CPPLS.jl

CPPLS provides a pure-Julia implementation of Canonical Powered Partial Least Squares (CPPLS) for both regression and discriminant analysis. The package is intended for high-dimensional and collinear predictor settings in which latent-variable models are used for supervised dimension reduction, interpretation, and prediction.

Installation

The package is not registered, so install it directly from GitHub:

julia> ]
pkg> add https://github.com/oniehuis/CPPLS.jl

After the installation finishes you can load it in the Julia REPL with:

julia> using CPPLS

Scope

The package supports supervised latent-variable modelling with either matrix-valued responses or class labels. Fitting is controlled through CPPLSModel, which separates model configuration from the data passed to fit. The resulting fitted models provide prediction, class assignment, latent projections, regression coefficients, fitted values, residuals, and labels or metadata retained from model fitting.

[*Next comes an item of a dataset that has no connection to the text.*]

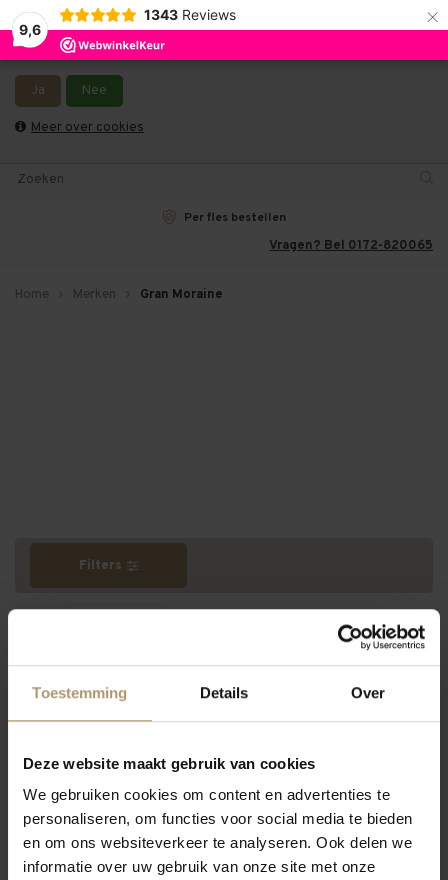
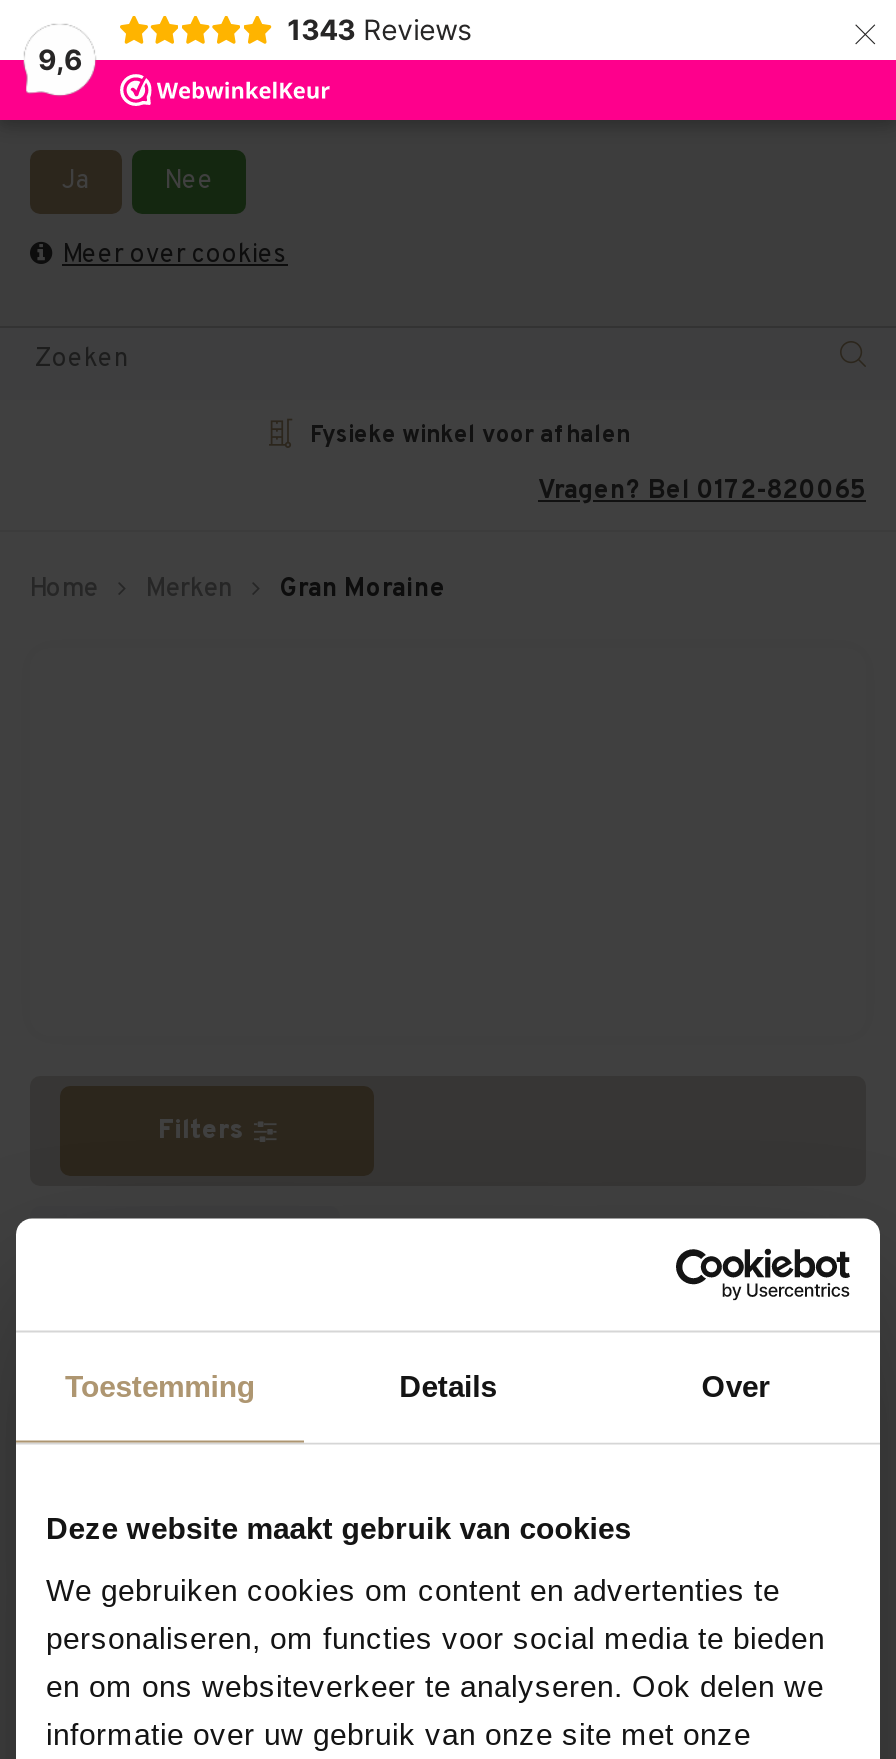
[184,210,286,226] Per fles bestellen -> [310,420,630,452] Fysieke winkel voor afhalen

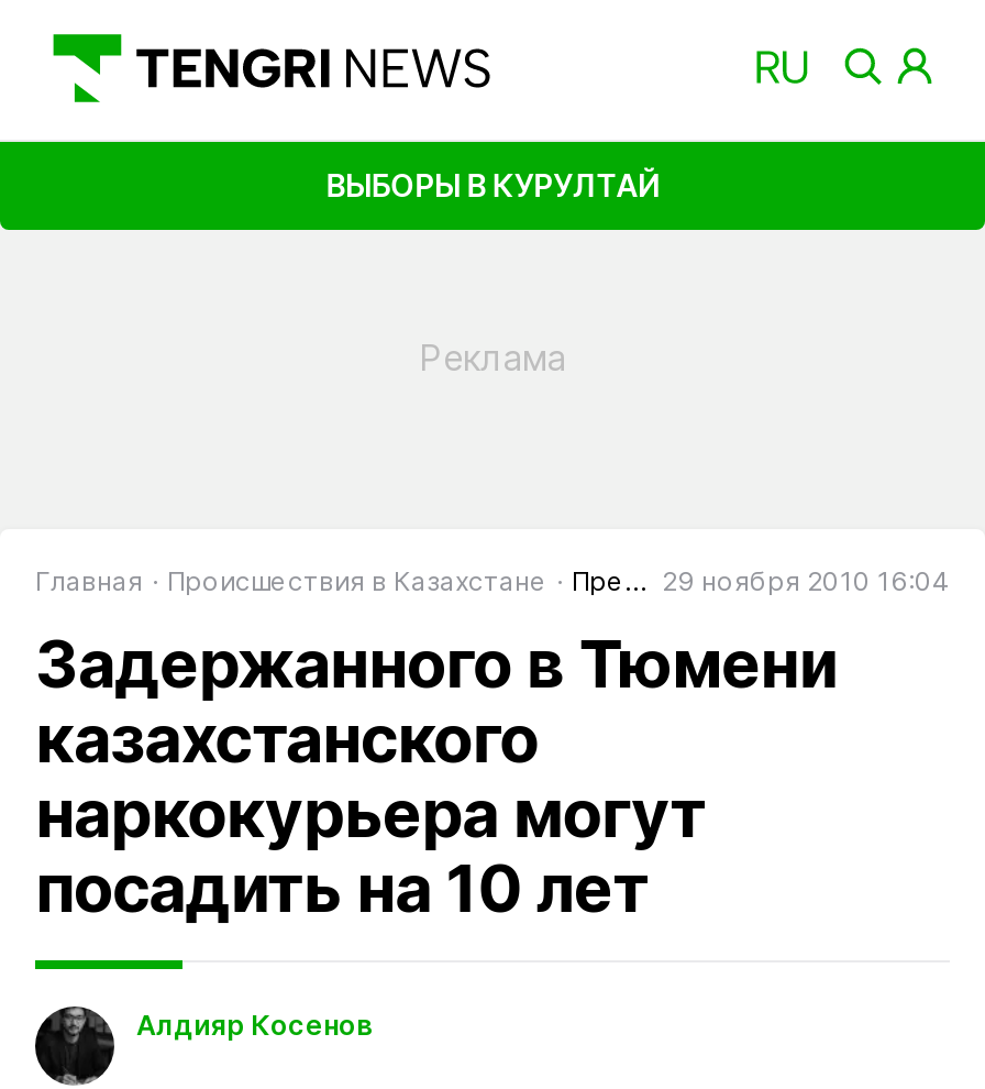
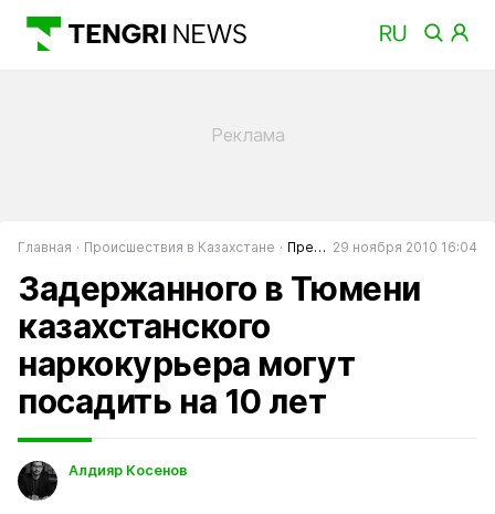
[326,165,659,203] ВЫБОРЫ В КУРУЛТАЙ -> none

CPPLS also includes helper functionality for common preprocessing and encoding tasks, including one-hot encoding of class labels and utility functions used in chemometric and multivariate workflows.

Validation and Inference

The cross-validation interface is designed around explicit evaluation callbacks, so the same machinery can be used for either discriminant analysis or regression. For most users, the preferred entry points are the higher-level wrappers cvda, permda, cvreg, and permreg, which apply standard defaults for common workflows. Lower-level callback bundles are also available through CPPLS.cv_classification() and CPPLS.cv_regression() for direct use with nestedcv and nestedcvperm. For classification workflows, outlierscan performs repeated outer-fold evaluation to quantify how often individual samples are misclassified.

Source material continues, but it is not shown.